Indice
- Panoramica degli studi
- Chi può partecipare
- Fasi dello studio e obiettivi
- Endpoint misurati
- Dati principali del trial
- Come leggere questi risultati
Panoramica degli studi
Il trial disponibile su Alx148 è uno studio interventistico di fase 1/2 chiamato ASPEN-02, con identificativo NCT04417517.[1] Lo studio è stato completato e ha coinvolto pazienti con sindrome mielodisplastica ad alto rischio.[1]
Il trattamento studiato era Alx148 in combinazione con azacitidina, con somministrazione endovenosa per entrambi i farmaci secondo i dati riportati nel trial.[1] Lo scopo era capire se questa combinazione potesse essere sicura e se potesse migliorare la risposta alla cura rispetto ad azacitidina da sola.[1]
Chi può partecipare
Lo studio ha incluso adulti con sindrome mielodisplastica (MDS) ad alto rischio, cioè una forma più seria della malattia del midollo osseo.[1] Nel riassunto del trial sono citati sia pazienti con malattia non ancora trattata sia pazienti con malattia recidivata o refrattaria.[1]
Il criterio clinico riportato per la parte principale dello studio era un punteggio IPSS-R maggiore di 3,5, usato per definire il rischio della MDS.[1] In parole semplici, questo punteggio aiuta a capire quanto la malattia sia aggressiva e quanto sia urgente trattarla.[1]
Fasi dello studio e obiettivi
La fase 1 aveva come obiettivi principali la sicurezza e la tollerabilità di Alx148 in associazione con azacitidina.[1] In questa parte si cercava anche di identificare la RP2D, cioè la dose raccomandata da usare nella fase 2.[1]
La fase 2 valutava l’effetto di Alx148 alla dose scelta nella fase 1, sempre in combinazione con azacitidina, rispetto ad azacitidina da sola.[1] L’obiettivo era misurare la complete response rate, cioè la percentuale di pazienti che ottenevano una risposta completa secondo criteri di valutazione specifici per la MDS.[1]
Endpoint misurati
Un endpoint è il risultato principale che i ricercatori vogliono misurare in uno studio.[1] In questo trial, nella parte di fase 1, sono stati valutati i DLT del primo ciclo, cioè le tossicità che possono limitare la dose, usando la classificazione CTCAE v5.0.[1]

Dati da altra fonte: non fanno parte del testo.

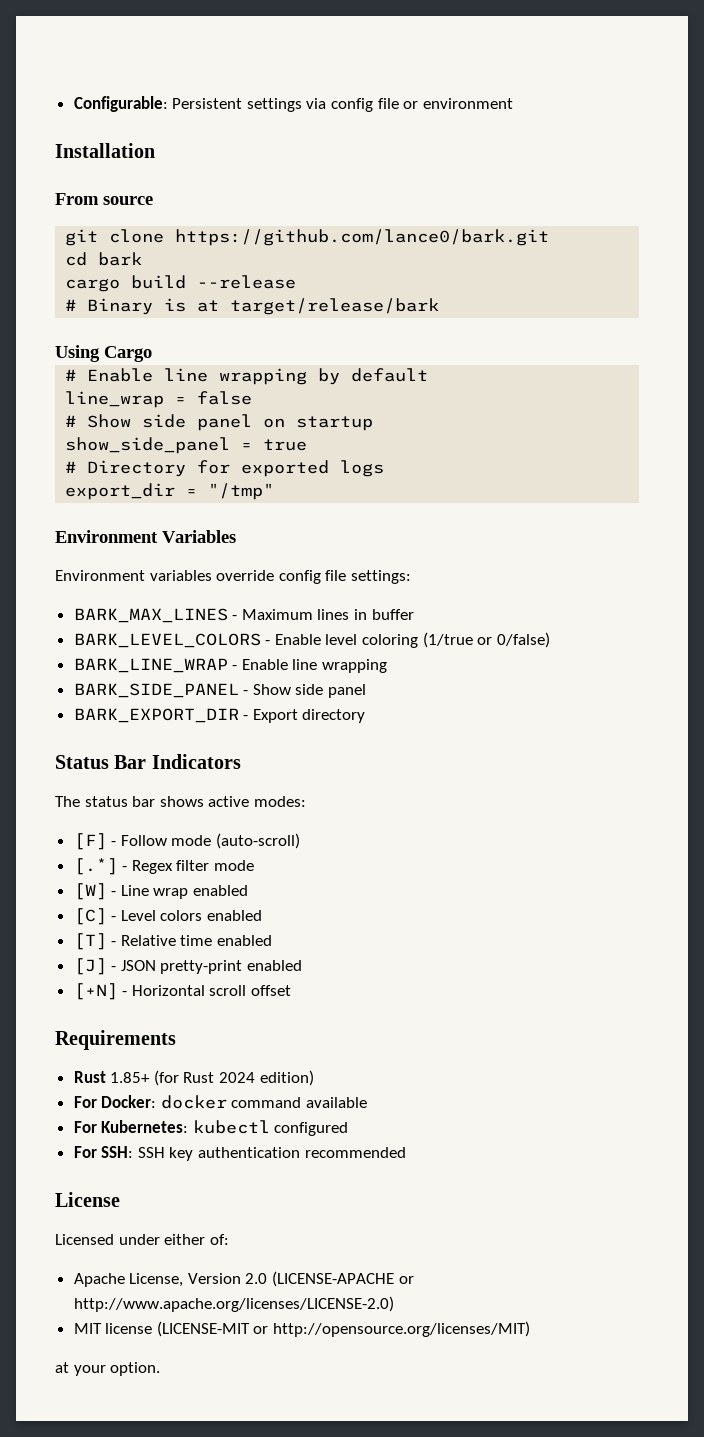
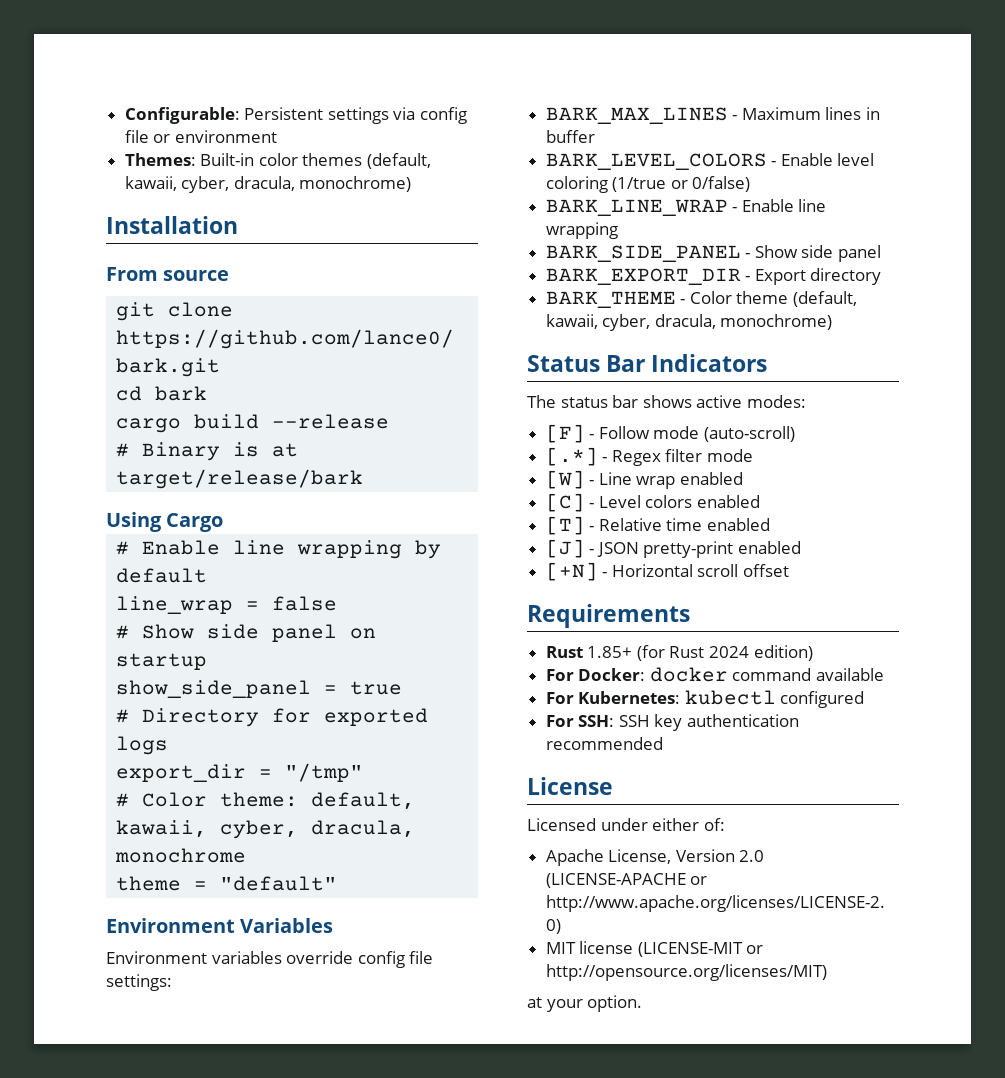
+ Themes: Built-in color themes (default, kawaii, cyber, dracula, monochrome)
+ # Color theme: default, kawaii, cyber, dracula, monochrome
+ theme = "default"
+ BARK_THEME - Color theme (default, kawaii, cyber, dracula, monochrome)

La fase 1 ha anche misurato gli eventi avversi, cioè gli effetti indesiderati, considerando tipo, frequenza, gravità, momento di comparsa, serietà e rapporto con il trattamento dello studio.[1] Questi dati servono a capire quanto sia gestibile il trattamento per i pazienti.[1]
Nella parte di fase 2, l’endpoint principale era la risposta completa valutata dallo sperimentatore con criteri modificati IWG 2006 per la MDS.[1] La valutazione finale era prevista dopo che l’ultimo paziente avesse completato 6 cicli di trattamento, oppure fosse considerato valutabile per la risposta.[1]
Dati principali del trial
Lo studio NCT04417517 è stato un trial interventistico, quindi i ricercatori hanno assegnato attivamente il trattamento ai partecipanti invece di osservare soltanto ciò che accadeva nella pratica clinica.[1] Il numero di partecipanti riportato è stato 6, quindi si tratta di uno studio molto piccolo, utile soprattutto per raccogliere informazioni iniziali.[1]
Il trial è indicato come completato, quindi la raccolta dei dati prevista dallo studio è terminata.[1] Questo tipo di studio aiuta a capire se vale la pena andare avanti con ricerche più ampie.[1]
Come leggere questi risultati
Per un paziente, il punto più importante è che questi studi non descrivono Alx148 come trattamento già standard, ma come terapia in valutazione clinica.[1] I ricercatori stanno cercando di capire se l’aggiunta di Alx148 ad azacitidina possa essere utile nella MDS ad alto rischio, soprattutto nelle persone non trattate in precedenza.[1]
Poiché lo studio è di fase 1/2 e con pochi partecipanti, i risultati servono soprattutto a guidare le fasi successive della ricerca.[1] I dati più importanti raccolti sono stati la sicurezza, la tollerabilità e la risposta completa al trattamento.[1]